WORK ORDER
Only the lines from the start of the data through the one containing "(627, 238) none" belong in your answer; return them exactly.

Entries taken from a collection
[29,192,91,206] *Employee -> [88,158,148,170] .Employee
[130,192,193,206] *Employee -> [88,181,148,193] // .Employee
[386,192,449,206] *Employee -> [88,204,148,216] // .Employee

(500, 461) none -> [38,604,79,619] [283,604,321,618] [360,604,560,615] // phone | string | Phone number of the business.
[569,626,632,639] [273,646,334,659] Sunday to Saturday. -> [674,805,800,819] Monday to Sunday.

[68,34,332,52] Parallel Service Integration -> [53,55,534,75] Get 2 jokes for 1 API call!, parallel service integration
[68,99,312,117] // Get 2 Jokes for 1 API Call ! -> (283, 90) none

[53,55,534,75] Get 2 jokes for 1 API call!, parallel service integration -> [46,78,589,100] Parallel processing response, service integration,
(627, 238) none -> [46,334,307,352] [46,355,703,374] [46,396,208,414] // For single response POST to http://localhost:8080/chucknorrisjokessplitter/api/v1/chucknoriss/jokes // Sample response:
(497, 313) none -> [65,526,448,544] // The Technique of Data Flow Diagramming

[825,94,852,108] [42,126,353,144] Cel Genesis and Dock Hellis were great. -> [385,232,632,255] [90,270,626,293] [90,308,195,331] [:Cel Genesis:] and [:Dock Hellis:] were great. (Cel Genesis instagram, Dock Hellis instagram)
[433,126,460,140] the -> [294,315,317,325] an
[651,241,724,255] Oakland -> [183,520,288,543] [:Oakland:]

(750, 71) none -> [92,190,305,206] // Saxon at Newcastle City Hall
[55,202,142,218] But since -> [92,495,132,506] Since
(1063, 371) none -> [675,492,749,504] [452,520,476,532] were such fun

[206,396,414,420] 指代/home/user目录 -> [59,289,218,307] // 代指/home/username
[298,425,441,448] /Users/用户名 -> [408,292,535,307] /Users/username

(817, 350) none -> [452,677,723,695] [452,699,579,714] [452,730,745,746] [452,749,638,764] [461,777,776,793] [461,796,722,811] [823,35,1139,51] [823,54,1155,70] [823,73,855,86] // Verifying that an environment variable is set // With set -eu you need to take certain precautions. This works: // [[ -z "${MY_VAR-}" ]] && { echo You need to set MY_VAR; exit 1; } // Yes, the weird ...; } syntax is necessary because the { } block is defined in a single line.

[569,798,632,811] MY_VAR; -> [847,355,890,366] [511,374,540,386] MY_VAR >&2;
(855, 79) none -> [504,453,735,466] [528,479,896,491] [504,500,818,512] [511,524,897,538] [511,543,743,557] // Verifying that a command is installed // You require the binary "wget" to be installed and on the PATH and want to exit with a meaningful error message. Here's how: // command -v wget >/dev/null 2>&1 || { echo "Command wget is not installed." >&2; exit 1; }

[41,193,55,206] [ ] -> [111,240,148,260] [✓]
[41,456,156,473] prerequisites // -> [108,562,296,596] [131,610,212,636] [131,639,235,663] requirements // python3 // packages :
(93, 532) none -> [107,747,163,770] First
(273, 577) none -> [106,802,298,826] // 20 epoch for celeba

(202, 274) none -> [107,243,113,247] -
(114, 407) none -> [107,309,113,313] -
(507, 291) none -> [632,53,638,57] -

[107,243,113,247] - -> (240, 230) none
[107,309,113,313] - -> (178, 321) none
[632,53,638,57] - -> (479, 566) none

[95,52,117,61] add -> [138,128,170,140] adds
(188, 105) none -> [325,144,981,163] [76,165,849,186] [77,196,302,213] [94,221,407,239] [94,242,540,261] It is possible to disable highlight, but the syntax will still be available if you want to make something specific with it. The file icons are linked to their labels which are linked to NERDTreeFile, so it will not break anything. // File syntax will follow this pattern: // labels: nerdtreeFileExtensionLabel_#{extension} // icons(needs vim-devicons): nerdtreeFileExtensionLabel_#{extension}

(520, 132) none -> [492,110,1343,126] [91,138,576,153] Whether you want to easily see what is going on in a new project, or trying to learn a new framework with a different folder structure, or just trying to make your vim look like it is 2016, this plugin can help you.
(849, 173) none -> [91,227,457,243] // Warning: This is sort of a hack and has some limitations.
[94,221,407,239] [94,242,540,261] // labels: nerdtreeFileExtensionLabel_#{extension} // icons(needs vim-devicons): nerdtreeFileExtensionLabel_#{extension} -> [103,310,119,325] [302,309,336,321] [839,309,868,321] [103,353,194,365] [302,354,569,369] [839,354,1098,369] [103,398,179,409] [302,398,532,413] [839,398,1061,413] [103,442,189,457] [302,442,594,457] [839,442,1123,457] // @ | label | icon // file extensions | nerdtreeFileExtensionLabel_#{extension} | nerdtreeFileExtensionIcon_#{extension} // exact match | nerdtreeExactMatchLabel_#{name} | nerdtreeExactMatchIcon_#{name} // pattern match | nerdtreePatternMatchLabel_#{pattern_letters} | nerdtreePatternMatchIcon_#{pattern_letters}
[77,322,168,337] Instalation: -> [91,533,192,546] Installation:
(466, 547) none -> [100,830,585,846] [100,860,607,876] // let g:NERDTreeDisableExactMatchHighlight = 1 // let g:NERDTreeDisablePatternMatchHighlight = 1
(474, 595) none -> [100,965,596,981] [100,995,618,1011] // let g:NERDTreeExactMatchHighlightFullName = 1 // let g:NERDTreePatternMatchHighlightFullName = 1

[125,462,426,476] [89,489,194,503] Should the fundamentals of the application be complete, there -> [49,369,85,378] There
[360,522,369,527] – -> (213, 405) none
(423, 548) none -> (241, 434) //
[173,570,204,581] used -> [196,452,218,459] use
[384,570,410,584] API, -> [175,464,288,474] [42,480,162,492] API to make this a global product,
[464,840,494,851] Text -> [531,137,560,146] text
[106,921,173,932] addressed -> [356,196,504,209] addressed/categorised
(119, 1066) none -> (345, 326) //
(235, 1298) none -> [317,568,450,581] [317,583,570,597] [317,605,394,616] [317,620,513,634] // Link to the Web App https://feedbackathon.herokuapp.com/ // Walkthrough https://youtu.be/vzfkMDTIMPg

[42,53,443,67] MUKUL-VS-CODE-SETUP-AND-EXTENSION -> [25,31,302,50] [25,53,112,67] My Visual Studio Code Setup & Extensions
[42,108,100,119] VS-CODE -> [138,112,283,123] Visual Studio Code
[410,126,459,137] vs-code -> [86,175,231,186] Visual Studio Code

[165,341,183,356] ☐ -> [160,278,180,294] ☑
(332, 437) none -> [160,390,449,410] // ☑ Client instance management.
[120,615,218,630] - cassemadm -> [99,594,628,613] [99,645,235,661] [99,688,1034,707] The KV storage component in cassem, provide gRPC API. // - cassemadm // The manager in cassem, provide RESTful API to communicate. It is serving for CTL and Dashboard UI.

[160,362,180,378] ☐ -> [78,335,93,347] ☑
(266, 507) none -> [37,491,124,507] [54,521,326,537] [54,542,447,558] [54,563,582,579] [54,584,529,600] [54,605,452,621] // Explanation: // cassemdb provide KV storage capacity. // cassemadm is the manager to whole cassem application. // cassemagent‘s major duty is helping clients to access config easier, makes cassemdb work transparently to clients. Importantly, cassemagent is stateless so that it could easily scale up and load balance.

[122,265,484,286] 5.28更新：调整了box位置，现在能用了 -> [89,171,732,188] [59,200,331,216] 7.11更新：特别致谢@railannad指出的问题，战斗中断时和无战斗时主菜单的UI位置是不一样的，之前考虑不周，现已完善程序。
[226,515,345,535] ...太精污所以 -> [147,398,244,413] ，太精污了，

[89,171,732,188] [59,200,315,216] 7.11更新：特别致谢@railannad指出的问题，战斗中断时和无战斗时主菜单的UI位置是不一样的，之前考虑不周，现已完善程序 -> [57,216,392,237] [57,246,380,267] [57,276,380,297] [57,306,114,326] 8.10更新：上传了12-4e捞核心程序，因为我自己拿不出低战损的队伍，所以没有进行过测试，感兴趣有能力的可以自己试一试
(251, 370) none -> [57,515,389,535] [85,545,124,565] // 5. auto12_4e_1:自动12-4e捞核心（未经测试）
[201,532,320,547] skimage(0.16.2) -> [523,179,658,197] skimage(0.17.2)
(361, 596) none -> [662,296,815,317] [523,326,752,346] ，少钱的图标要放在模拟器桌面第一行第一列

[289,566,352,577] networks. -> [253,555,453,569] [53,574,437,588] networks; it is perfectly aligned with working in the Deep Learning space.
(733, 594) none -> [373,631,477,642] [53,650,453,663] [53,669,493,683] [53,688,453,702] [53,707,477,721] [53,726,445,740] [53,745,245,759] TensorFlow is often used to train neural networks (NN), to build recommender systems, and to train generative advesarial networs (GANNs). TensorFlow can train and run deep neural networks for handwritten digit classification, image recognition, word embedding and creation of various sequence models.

RESPONSE
[29,192,91,206] *Employee -> [88,158,148,170] .Employee
[130,192,193,206] *Employee -> [88,181,148,193] // .Employee
[386,192,449,206] *Employee -> [88,204,148,216] // .Employee

(500, 461) none -> [38,604,79,619] [283,604,321,618] [360,604,560,615] // phone | string | Phone number of the business.
[569,626,632,639] [273,646,334,659] Sunday to Saturday. -> [674,805,800,819] Monday to Sunday.

[68,34,332,52] Parallel Service Integration -> [53,55,534,75] Get 2 jokes for 1 API call!, parallel service integration
[68,99,312,117] // Get 2 Jokes for 1 API Call ! -> (283, 90) none

[53,55,534,75] Get 2 jokes for 1 API call!, parallel service integration -> [46,78,589,100] Parallel processing response, service integration,
(627, 238) none -> [46,334,307,352] [46,355,703,374] [46,396,208,414] // For single response POST to http://localhost:8080/chucknorrisjokessplitter/api/v1/chucknoriss/jokes // Sample response:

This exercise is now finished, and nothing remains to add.